◆ **RECORDS**

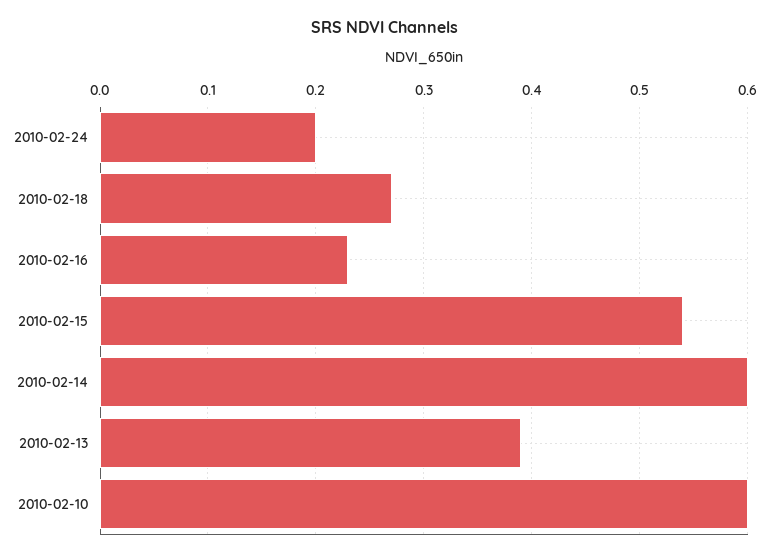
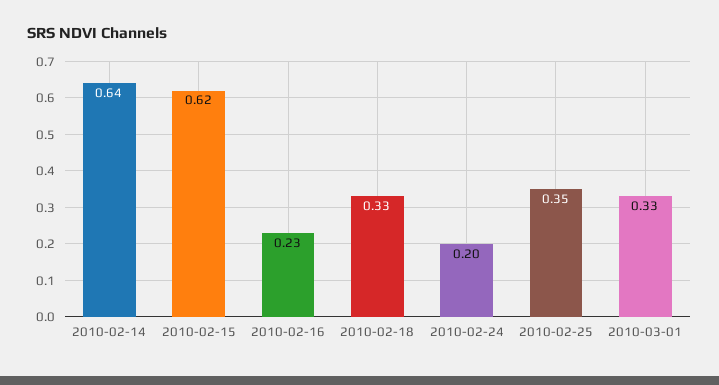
2010-02-18: 0.27 -> 0.33
2010-02-15: 0.54 -> 0.62
2010-02-14: 0.6 -> 0.64
2010-02-13: 0.39 -> none
2010-02-10: 0.6 -> none
2010-02-25: none -> 0.35
2010-03-01: none -> 0.33

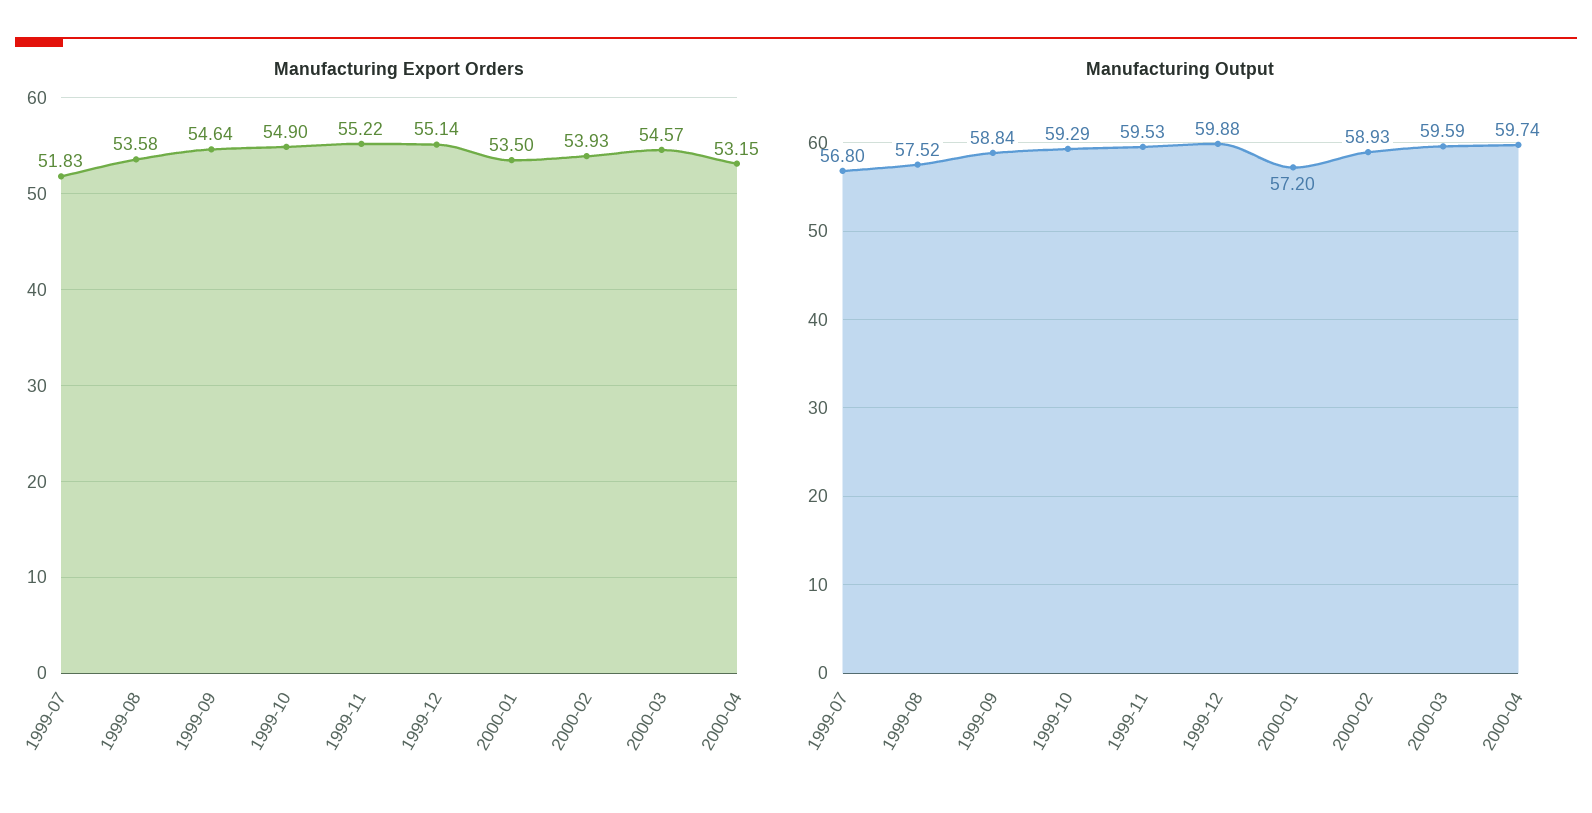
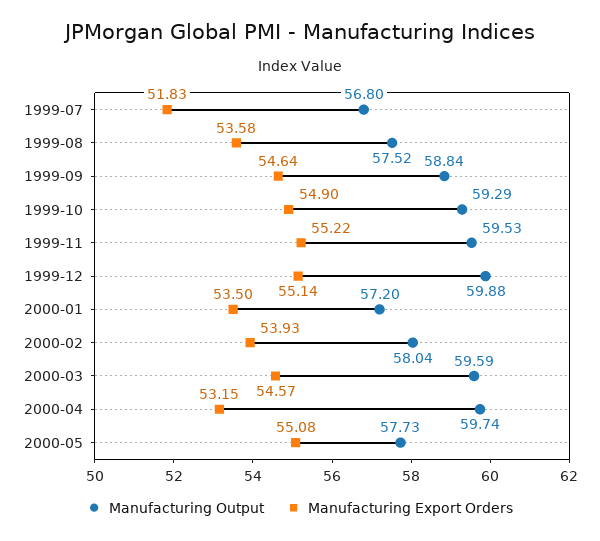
Manufacturing Output, 2000-02: 58.93 -> 58.04
Manufacturing Output, 2000-05: none -> 57.73
Manufacturing Export Orders, 2000-05: none -> 55.08

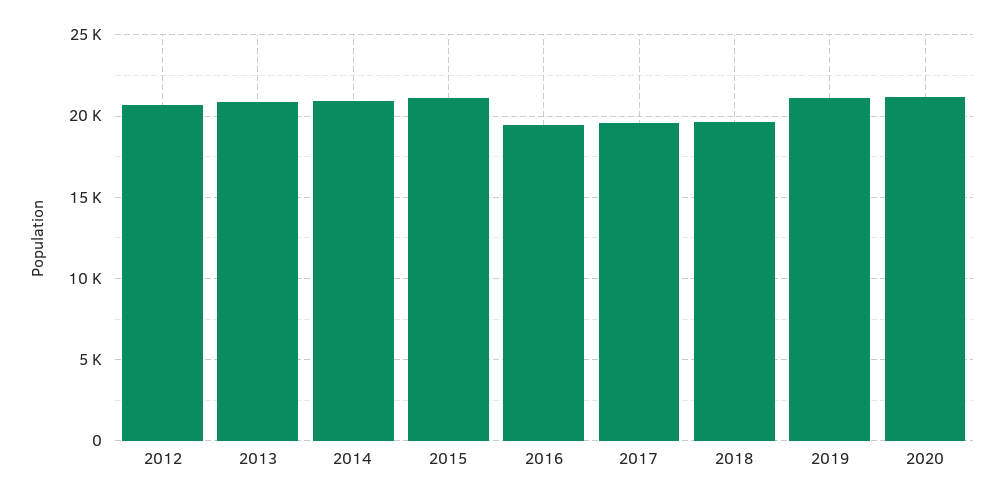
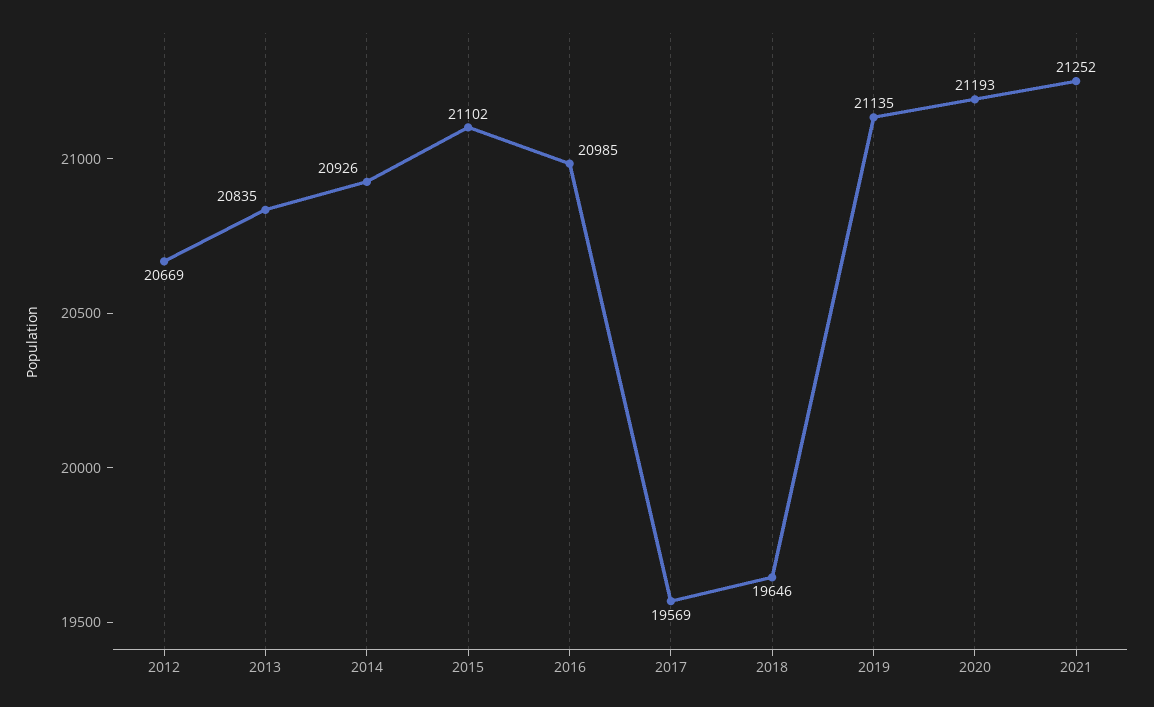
2016: 19500 -> 20985
2021: none -> 21252

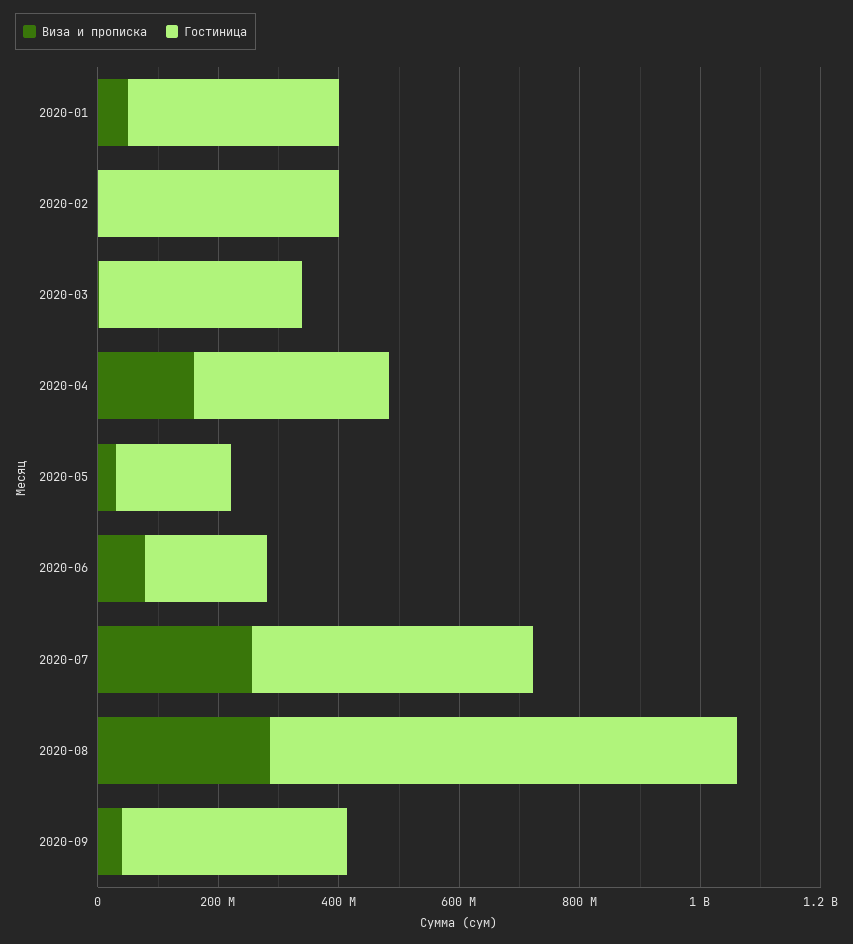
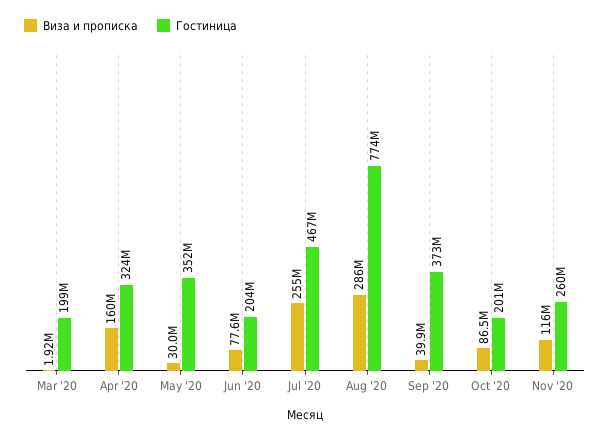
Виза и прописка, 2020-01: 50000000 -> none
Гостиница, 2020-01: 350000000 -> none
Виза и прописка, 2020-02: 0 -> none
Гостиница, 2020-02: 400000000 -> none
Гостиница, 2020-03: 350000000 -> 199000000
Гостиница, 2020-05: 200000000 -> 352000000
Виза и прописка, Oct '20: none -> 86500000
Гостиница, Oct '20: none -> 201000000
Виза и прописка, Nov '20: none -> 116000000
Гостиница, Nov '20: none -> 260000000

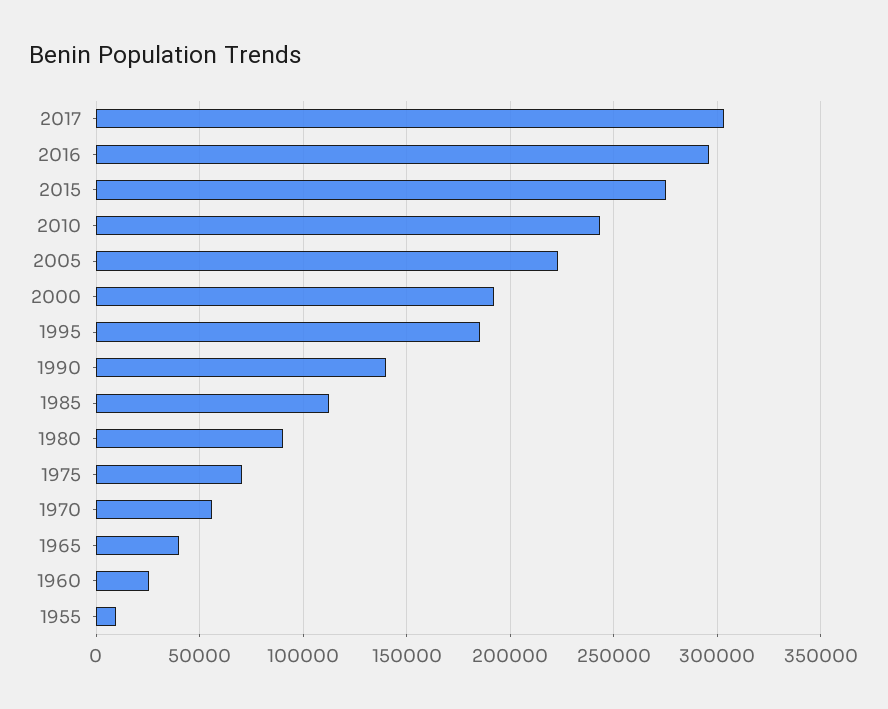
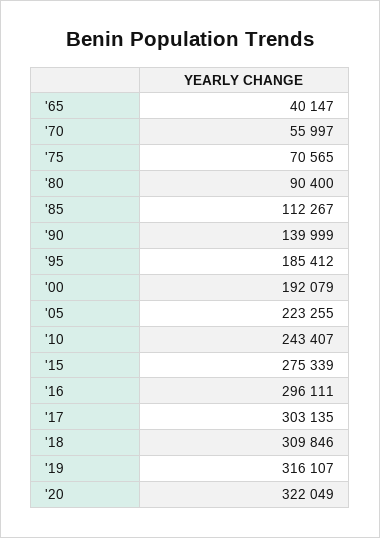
1960: 25000 -> none
1955: 10000 -> none
'18: none -> 309846
'19: none -> 316107
'20: none -> 322049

◆ **PROBLEM REQUIREMENTS**
Find the lines in the entries above where "прописка" occurs, and copy each of them.

◆ **TASK ANSWER**
Виза и прописка, 2020-01: 50000000 -> none
Виза и прописка, 2020-02: 0 -> none
Виза и прописка, Oct '20: none -> 86500000
Виза и прописка, Nov '20: none -> 116000000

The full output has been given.